As Gatto pointed out, one of the most recent citations for the Third Amendment in a Supreme Court decision (Griswold v. Connecticut) is from a big case. The Third Amendment is mentioned in one single sentence in this 1965 decision concerning the constitutionality of a Connecticut state law banning contraception, which the court overturned.

"The Third Amendment, in its prohibition against the quartering of soldiers ‘in any house’ in time of peace without the consent of the owner, is another facet of that privacy," the Supreme Court wrote in its 7-2 majority opinion.

Three's a charm

Gatto isn’t the first to come up with this bold idea.

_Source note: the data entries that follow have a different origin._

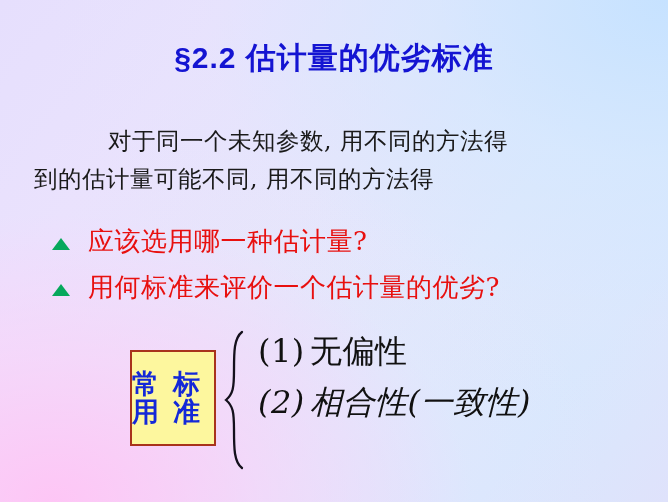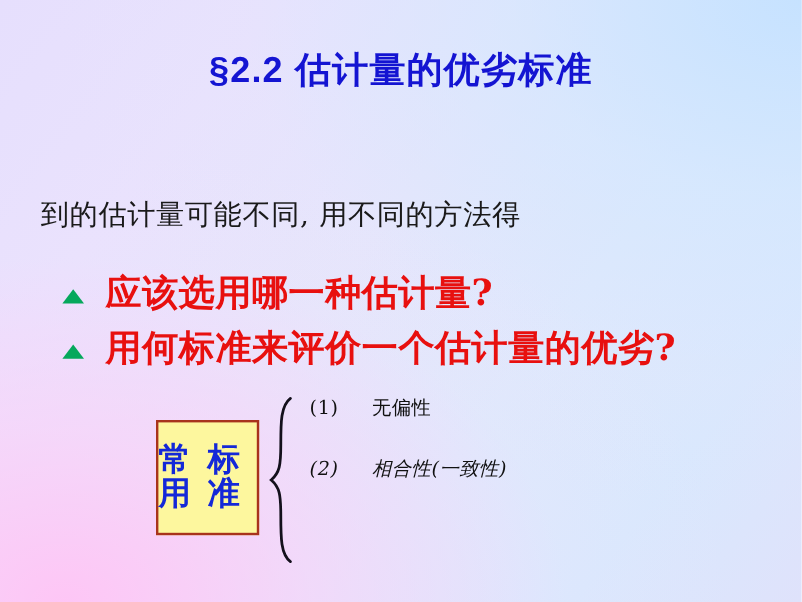"对于同一个未知参数, 用不同的方法得" span { html: none -> <span>对于同一个未知参数, 用不同的方法得</span> }
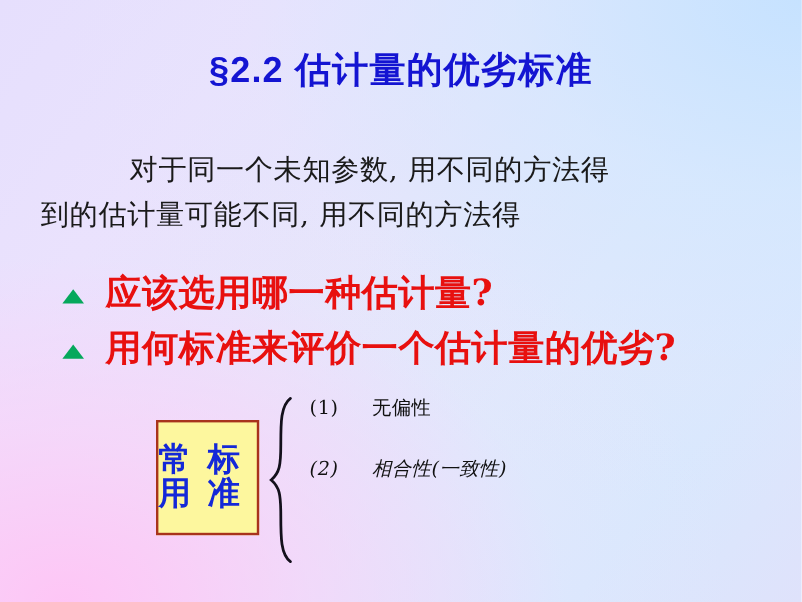"应该选用哪一种估计量?" .qtext { font-size: 30px -> 26px; font-weight: bold -> normal }
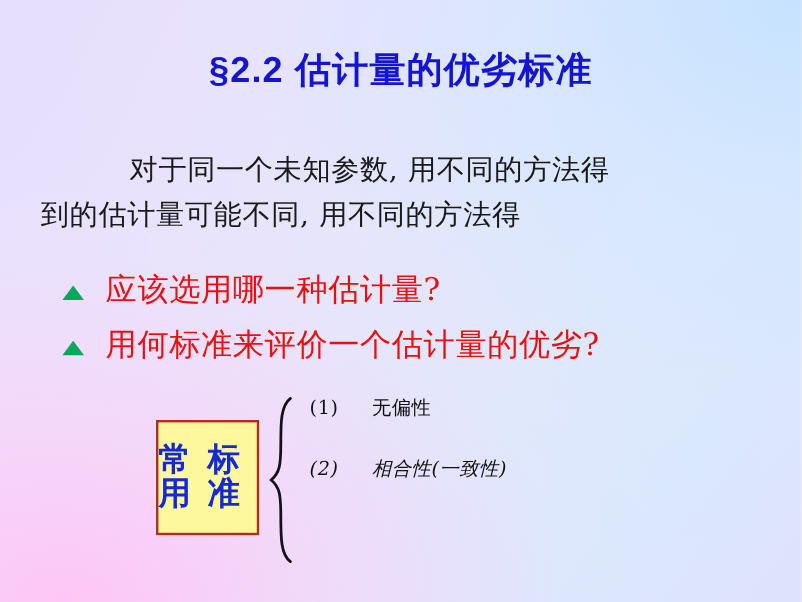"(1) 无偏性" .crit { font-size: 16px -> 32px }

Steven Friedland, a law professor at Elon University, wrote up a similar argument to Gatto's in February 2014. He was joined by Glenn Reynolds, a University of Tennessee law professor, in yet another pro-Third Amendment argument from March 2015.

As Friedland concluded:

The Third Amendment no longer will be the forgotten amendment if it is considered to interlock with the Fourth Amendment to provide a check on some domestic mass surveillance intruding on civil life, particularly within the home, business or curtilage of each. In the digital era, the dual purposes of the Amendment should be understood to potentially limit the reach of cyber soldiers and protect the enjoyment of a private tenancy without governmental incursion.

Ars ran this burgeoning theory by a few legal experts. Gatto himself acknowledges the novelty of it, so it's no surprise all of the experts we consulted expressed a healthy dose of skepticism.

"The Third Amendment is always a ‘fun’ avenue for thought experiments," said Paul Ohm, a law professor at Georgetown University. "But because it hasn’t been litigated in a long time, there really aren’t any experts per se about it."

Neil Richards, a law professor at Washington University in St. Louis, told Ars that while he appreciated Gatto’s creativity, he doesn’t think this will be a particularly fruitful avenue.

"But the Third Amendment doesn't have a rich legal history beyond the quartering of redcoats, and the Supreme Court has never applied it directly," he e-mailed Ars. "In addition, the constitutional right to privacy in Griswold is anathema to many judicial conservatives, even those who might have been sympathetic to legislative efforts to curtail NSA spying.

"A much better vehicle to oppose government spying is the First Amendment," he continued. "My recent book Intellectual Privacy argues that surveillance chills our abilities to think, read, and communicate freely, and there is a growing body of empirical evidence supporting this long-held intuition. We should protect our intellectual privacy, but we should do it using the First Amendment. We should also protect it through legislation like the USA Freedom Act, strong cryptography, and corporate actions like Microsoft's brave decision to fight US government attempts to seize user emails that it holds in trust in its global cloud."

Daniel Solove, one of the country’s foremost experts on privacy law and a professor at George Washington University, told Ars that while Griswold does mention the Third Amendment, it’s important to remember that it only relies on it in a minor way.

"[That case is] about the constitutional right to privacy, formed by many amendments, and it has traditionally applied to cases involving bodily decisions (abortion, contraception)," he e-mailed Ars. "So I don’t think it would do much against government surveillance. A creative and progressive Court might try to develop some theories here, but that’s not this current [Supreme Court]."

For now, legal experts appear a bit split on the idea, and we'll only truly ever know the merits of the Third Amendment in regards to privacy if a case makes it way to the Supreme Court. However, it's clear all these minds seem to agree on one thing—it's time for some new thinking and challenges regarding how privacy is being treated today.